Serotonin transporter can be repressed by HDAC1In summary, we show that DNMT1 is acetylated at multiple lysines and that SIRT1 deacetylates DNMT1 in vitro and in vivo. Deacetylation of DNMT1 at specific lysines enhanced its methyltransferase activity, changed its transcription repression activity and cell cycle regulatory function, and impaired its capacity to silence TSGs. In contrast to class I HDACs, which boost the silencing effect of DNMT1 by chromatin modification or stabilization of DNMT1 (59, 81), SIRT1 directly modifies DNMT1 activity. Our study provides new insight into the posttranslational regulation of DNMT1 function and the functional diversity of SIRT1 in gene silencing.

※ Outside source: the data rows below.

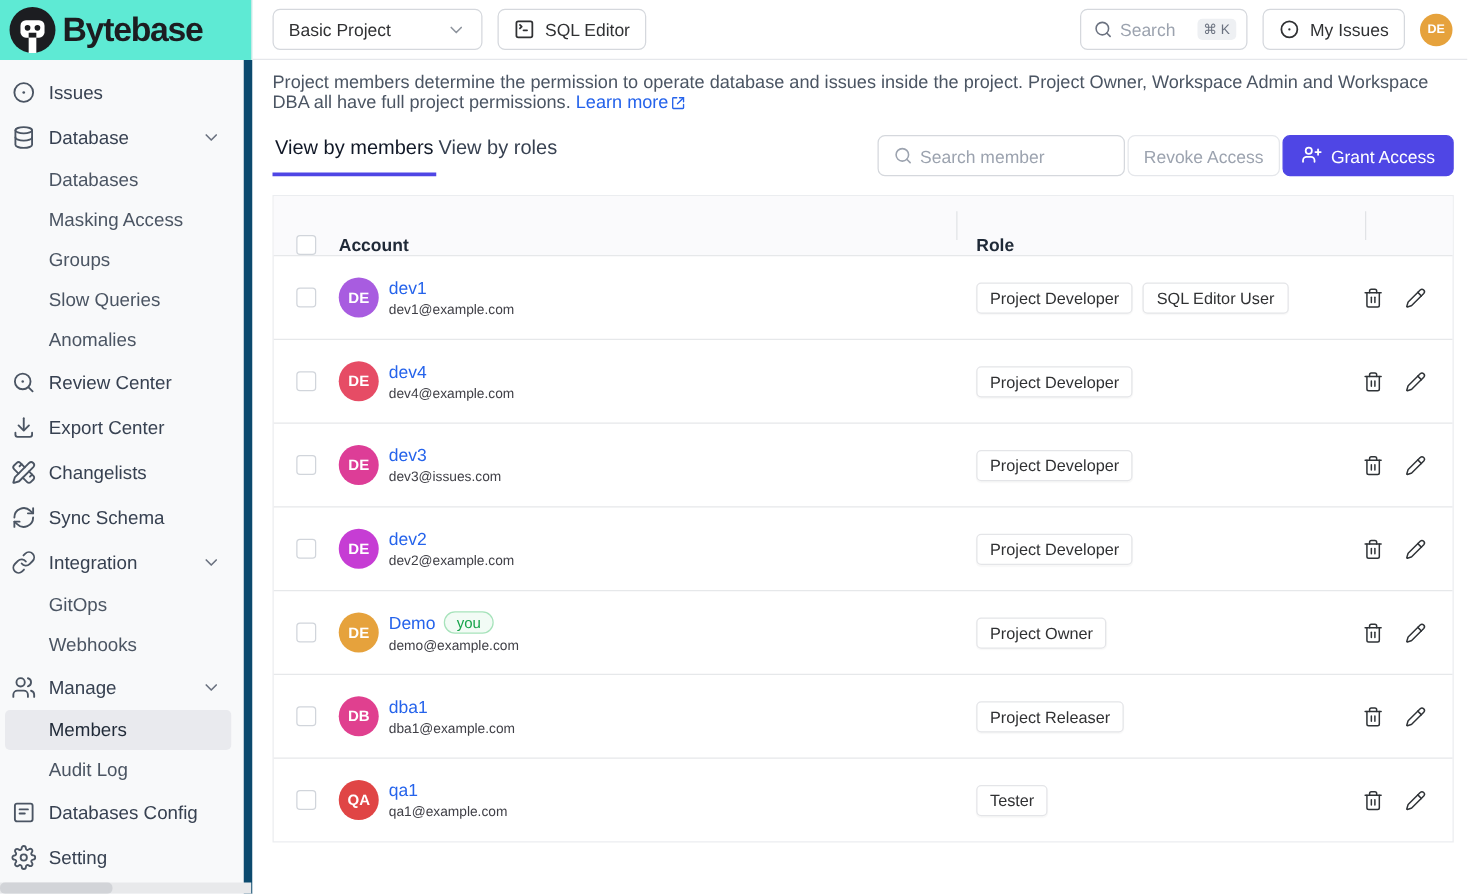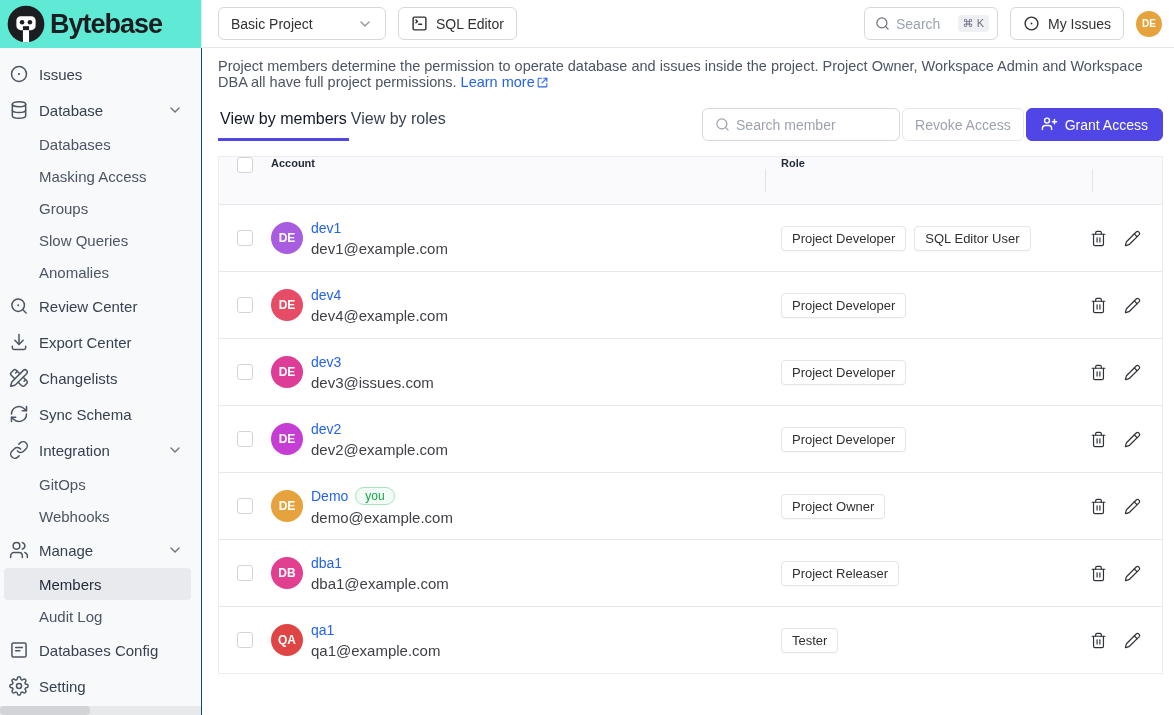--- a/index.html
+++ b/index.html
@@ -25,21 +25,21 @@
   .flex-sp { flex:1; }
   .search-box { width:134px; color:#9ca3af; padding:0 8px 0 10px; gap:6px; }
   .kbd-badge { background:#eef0f3; border-radius:4px; font-size:11px; color:#6b7280;
     padding:2px 5px; margin-left:auto; white-space:nowrap; }
   .avatar { border-radius:50%; color:#fff; font-weight:bold; display:flex;
     align-items:center; justify-content:center; }
   .avatar-sm { width:26px; height:26px; font-size:10px; }
 
   
   .sidebar { position:absolute; top:48px; left:0; width:202px; bottom:0;
-    background:#f8f9fa; border-right:1px solid #0c4a6e; padding:8px 10px 0 4px; }
+    background:#f8f9fa; border-right:7px solid #0c4a6e; padding:8px 10px 0 4px; }
   .side-item { position:relative; display:flex; align-items:center; height:36px;
     padding-left:35px; border-radius:4px; font-size:15px; color:#374151; cursor:pointer; }
   .side-item.sub { height:32px; color:#4b5563; }
   .side-item.active { background:#e9eaee; color:#1f2937; }
   .side-icon { position:absolute; left:5px; top:50%; transform:translateY(-50%);
     width:20px; height:20px; color:#4b5563; }
   .side-chevron { position:absolute; right:8px; top:50%; transform:translateY(-50%);
     width:16px; height:16px; color:#6b7280; }
   .sidebar-scrollbar { position:absolute; left:0; bottom:0; width:201px; height:9px;
     background:#e8e9eb; }
@@ -61,34 +61,34 @@
   .member-search { width:198px; color:#9ca3af; gap:6px; }
   .member-search input { border:none; outline:none; width:140px; font-size:14px;
     font-family:inherit; color:#374151; background:transparent; }
   .member-search input::placeholder { color:#9ca3af; }
   .btn-disabled { color:#9ca3af; border-color:#e5e7eb; cursor:default; }
   .btn-primary { background:var(--accent,#4f46e5); border-color:var(--accent,#4f46e5);
     color:#fff; gap:7px; padding:0 14px; }
 
   
   .member-table { margin-top:15px; border:1px solid #ebedf0; }
-  .thead { display:flex; align-items:flex-start; height:47px; background:#fafafc;
-    font-weight:bold; color:#1f2937; font-size:11px; position:relative; }
+  .thead { display:flex; align-items:flex-end; height:47px; background:#fafafc;
+    font-weight:bold; color:#1f2937; font-size:14px; position:relative; }
   .trow { display:flex; align-items:center; height:67px; border-top:1px solid #e6e8ea; }
   .cell-check { width:52px; display:flex; justify-content:center; }
   .checkbox { width:16px; height:16px; border:1px solid #d1d5db; border-radius:3px;
     background:#fff; cursor:pointer; }
   .cell-account { flex:1; display:flex; align-items:center; gap:8px; }
   .cell-role { width:327px; padding-left:18px; display:flex; gap:8px; align-items:center; }
   .cell-actions { width:72px; display:flex; gap:17px; align-items:center; }
   .hdr-divider { position:absolute; top:12px; height:23px; width:1px; background:#e1e3e6; }
   .avatar-row { width:32px; height:32px; font-size:12px; }
   .acct-name { color:var(--link,#2563eb); text-decoration:none; font-size:14px; cursor:pointer; }
   .acct-name-row { display:flex; align-items:center; gap:7px; }
-  .acct-email { color:#3f3f46; font-size:15px; margin-top:4px; }
+  .acct-email { color:#3f3f46; font-size:11px; margin-top:4px; }
   .you-badge { border:1px solid #a7e3bb; background:#f2fbf5; color:#16a34a;
     font-size:12px; border-radius:999px; padding:1px 9px; }
   .role-badge { border:1px solid #e4e5e8; background:#fff; color:#303133;
     border-radius:4px; padding:4px 10px; font-size:13px; white-space:nowrap;
     box-shadow:0 1px 1px rgba(0,0,0,0.03); }
   .icon-btn { width:17px; height:17px; color:#2f3337; cursor:pointer; }
 </style>
 </head>
 <body>
 

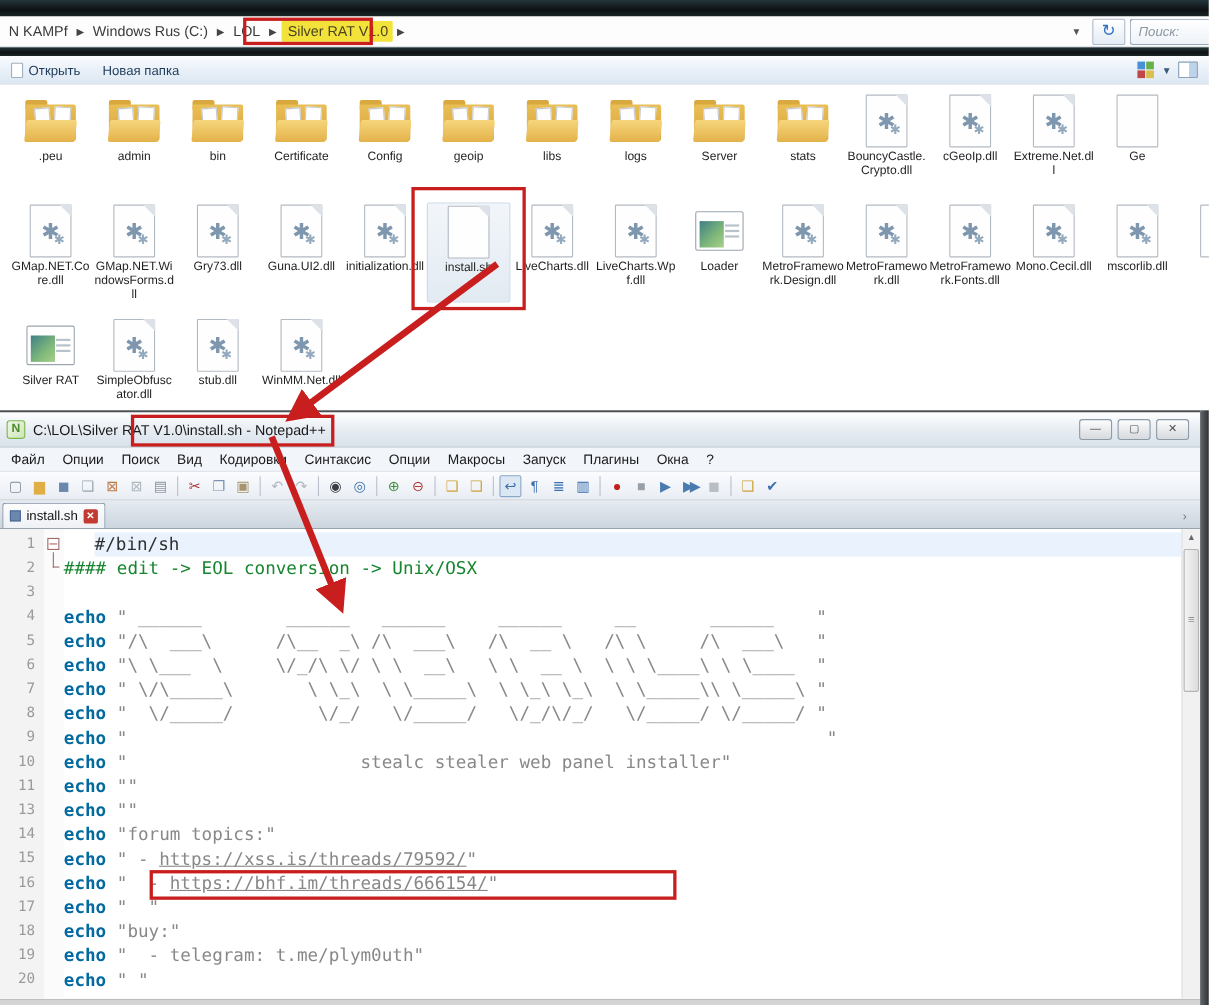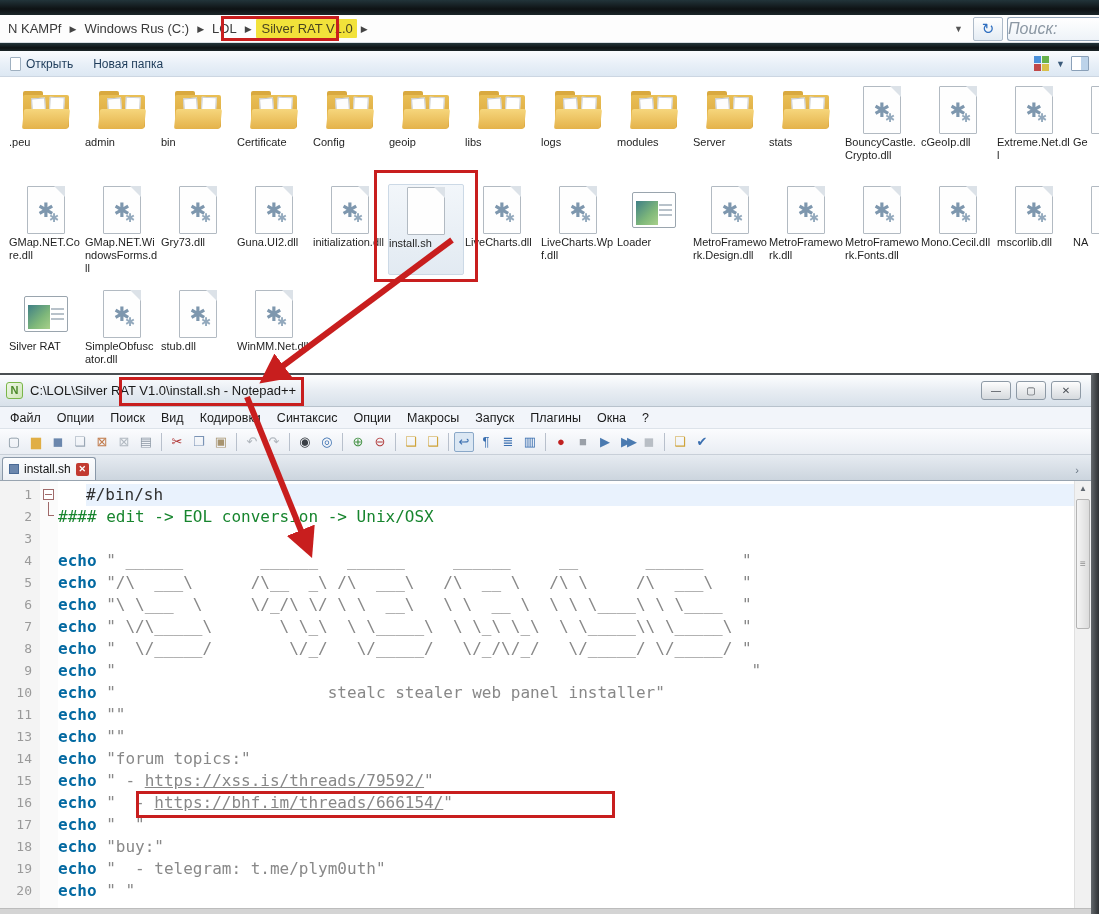--- a/index.html
+++ b/index.html
@@ -13,37 +13,37 @@
   #strip-top { top:0; height:15px; }
   #strip-mid { top:43px; height:8px; }
   #addressbar { position:absolute; top:15px; left:0; width:1099px; height:28px; background:#fdfdfd; border-bottom:1px solid #d8dde2; display:flex; align-items:center; overflow:hidden; }
   #breadcrumb { display:flex; align-items:center; font-size:13px; color:#3a3a3a; padding-left:4px; white-space:nowrap; }
   .crumb { padding:2px 4px; cursor:default; }
   .crumb-sep { font-size:9px; color:#444; padding:0 4px; }
   .crumb.hl { background:#f2e23a; color:#4a4420; border-radius:1px;padding-left:6px; }
   #addr-right { margin-left:auto; display:flex; align-items:center; height:100%; }
   #addr-drop { font-size:9px; color:#555; padding:0 10px; }
   #refresh-btn { width:30px; height:24px; border:1px solid #aebbc9; border-radius:2px; background:linear-gradient(180deg,#fff,#e4ecf4); color:#2f6fc0; font-size:15px; text-align:center; line-height:22px; margin-right:4px; }
-  #search-box { width:92px; height:24px; border:1px solid #93a5b8; border-right:none; border-radius:3px 0 0 3px; background:linear-gradient(180deg,#fff,#eef3f8); font-size:16px; font-style:italic; color:#8b97a3; line-height:22px; overflow:hidden; white-space:nowrap; }
+  #search-box { width:72px; height:24px; border:1px solid #93a5b8; border-right:none; border-radius:3px 0 0 3px; background:linear-gradient(180deg,#fff,#eef3f8); font-size:12px; font-style:italic; color:#8b97a3; line-height:22px; padding-left:7px; overflow:hidden; white-space:nowrap; }
   #cmdbar { position:absolute; top:51px; left:0; width:1099px; height:26px; background:linear-gradient(180deg,#fafcfe,#e9f0f8 50%,#dde8f3); border-bottom:1px solid #ccd6e2; display:flex; align-items:center; font-size:12px; color:#1e3c5a; }
   .cmd-item { display:flex; align-items:center; gap:5px; padding:0 10px; height:100%; }
   .mini-page { width:11px; height:14px; background:#fff; border:1px solid #9fb0c0; border-radius:1px; }
   #cmd-right { margin-left:auto; display:flex; align-items:center; gap:6px; padding-right:10px; }
   #view-grid { width:16px; height:16px; display:grid; grid-template-columns:7px 7px; grid-template-rows:7px 7px; gap:1px; }
   #view-grid span:nth-child(1){background:#4a90d9;} #view-grid span:nth-child(2){background:#67b14b;}
   #view-grid span:nth-child(3){background:#c04848;} #view-grid span:nth-child(4){background:#d9c04a;}
   #view-drop { font-size:9px; color:#3a5a7a; }
   #preview-icon { width:18px; height:15px; border:1px solid #8aa0b8; background:linear-gradient(90deg,#fff 55%,#bcd3ea 55%); border-radius:1px; }
   #filegrid { position:absolute; top:77px; left:0; width:1099px; height:294px; background:#fff; }
   .file-row { position:absolute; left:8px; display:flex; }
   #row-0 { top:7px; } #row-1 { top:107px; } #row-2 { top:211px; }
   .file-item { width:76px; display:flex; flex-direction:column; align-items:center; flex-shrink:0; }
   .file-item.selected { background:linear-gradient(180deg,#f2f6fa,#e2eaf2); border:1px solid #ccd9e6; border-radius:2px; }
   .icon-box { width:54px; height:52px; position:relative; display:flex; align-items:center; justify-content:center; }
-  .file-label { font-size:11px; line-height:13px; color:#1f1f1f; text-align:left; width:74px; word-break:break-all; }
+  .file-label { font-size:11px; line-height:13px; color:#1f1f1f; text-align:center; width:74px; word-break:break-all; }
   
   .ic-folder { width:46px; height:38px; position:relative; }
   .ic-folder .back { position:absolute; top:0; left:0; width:20px; height:8px; background:#d9a93f; border-radius:2px 2px 0 0; }
   .ic-folder .body { position:absolute; top:4px; left:0; width:46px; height:33px; background:linear-gradient(180deg,#e9bf55,#d9a23a); border-radius:2px; }
   .ic-folder .paper { position:absolute; top:7px; left:9px; width:14px; height:28px; background:#fdfdfd; border:1px solid #c5c9cd; transform:rotate(-4deg); }
   .ic-folder .paper2 { position:absolute; top:6px; left:26px; width:15px; height:30px; background:#fff; border:1px solid #c9cdd1; transform:rotate(3deg); }
   .ic-folder .front { position:absolute; bottom:0; left:0; width:46px; height:20px; background:linear-gradient(180deg,#f6d67c,#e4b24a); border-radius:2px 2px 2px 2px; transform:skewX(-6deg); }
   
   .ic-page { width:38px; height:48px; background:#fefefe; border:1px solid #b2bac2; border-radius:1px; position:relative; display:flex; align-items:center; justify-content:center; }
   .ic-page .corner { position:absolute; top:-1px; right:-1px; width:0; height:0; border-style:solid; border-width:0 11px 11px 0; border-color:transparent #dce2e8 transparent transparent; }
@@ -249,32 +249,20 @@
           <div class="file-item">
             <div class="icon-box">
               <div class="ic-folder">
                 <span class="back"></span>
                 <span class="body"></span>
                 <span class="paper"></span>
                 <span class="paper2"></span>
                 <span class="front"></span>
               </div>
             </div>
-            <div class="file-label">modules</div>
-          </div>
-          <div class="file-item">
-            <div class="icon-box">
-              <div class="ic-folder">
-                <span class="back"></span>
-                <span class="body"></span>
-                <span class="paper"></span>
-                <span class="paper2"></span>
-                <span class="front"></span>
-              </div>
-            </div>
             <div class="file-label">Server</div>
           </div>
           <div class="file-item">
             <div class="icon-box">
               <div class="ic-folder">
                 <span class="back"></span>
                 <span class="body"></span>
                 <span class="paper"></span>
                 <span class="paper2"></span>
                 <span class="front"></span>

Also, a very recent study, https://pubmed.ncbi.nlm.nih.gov/32446903/ , says directly that DNMT1 reduces SERT expression.Histone Deacetylase HDAC1 Downregulates Transcription of the Serotonin Transporter (5-HTT) Gene in Tumor Cells
https://pubmed.ncbi.nlm.nih.gov/26024595/
Serotonin (5-HT) has been reported to be involved in cancer progression by stimulating angiogenesis and cell growth. In this study, we examined the expression of the serotonin transporter (5-HTT) and the role of histone deacetylases (HDACs) in regulating the 5-HTT gene in tumor cells. The 5-HTT gene expression was almost silenced in chicken lymphoma DT40, myelomonocytic tumor HD11 and hepatoma DU249 cells, compared to their physiological counterpart. In contrast, HDAC1 mRNA expression was increased in these cell lines. Indeed, the pan-HDAC inhibitor trichostatin A (TSA) enhanced the 5-HTT mRNA expression in several tumor cell lines including the human cell lines HepG2 and THP-1 and increased the 5-HT uptake in HD11 cells. In addition, treatment with parthenolide (feverfew - herb with anti-serotonergic properties https://pubmed.ncbi.nlm.nih.gov/11603284/), which is capable of depleting HDAC1, and knockdown of HDAC1 using siRNA resulted in increased 5-HTT mRNA expression, confirming the role of HDAC1 in the down-regulation of 5-HTT in the tumor cells. Deletion analysis of the 5-HTT promoter and site-directed mutagenesis revealed that the transcription factor CCAAT/enhancer binding protein beta (C/EBPß), in interacting with the 5-HTT promoter, mediated both the inhibition of the 5-HTT expression by HDAC1 and the activation by CREB-binding protein (CBP). Using a chromatin immunoprecipitation assay, we found increased acetylation of histone H4 associated with the 5-HTT promoter in cells treated with TSA. Our results suggest that the 5-HTT gene is epigenetically downregulated by HDAC1 in several types of cancer.
This makes me speculate SIRT1 positively regulates serotonin uptake.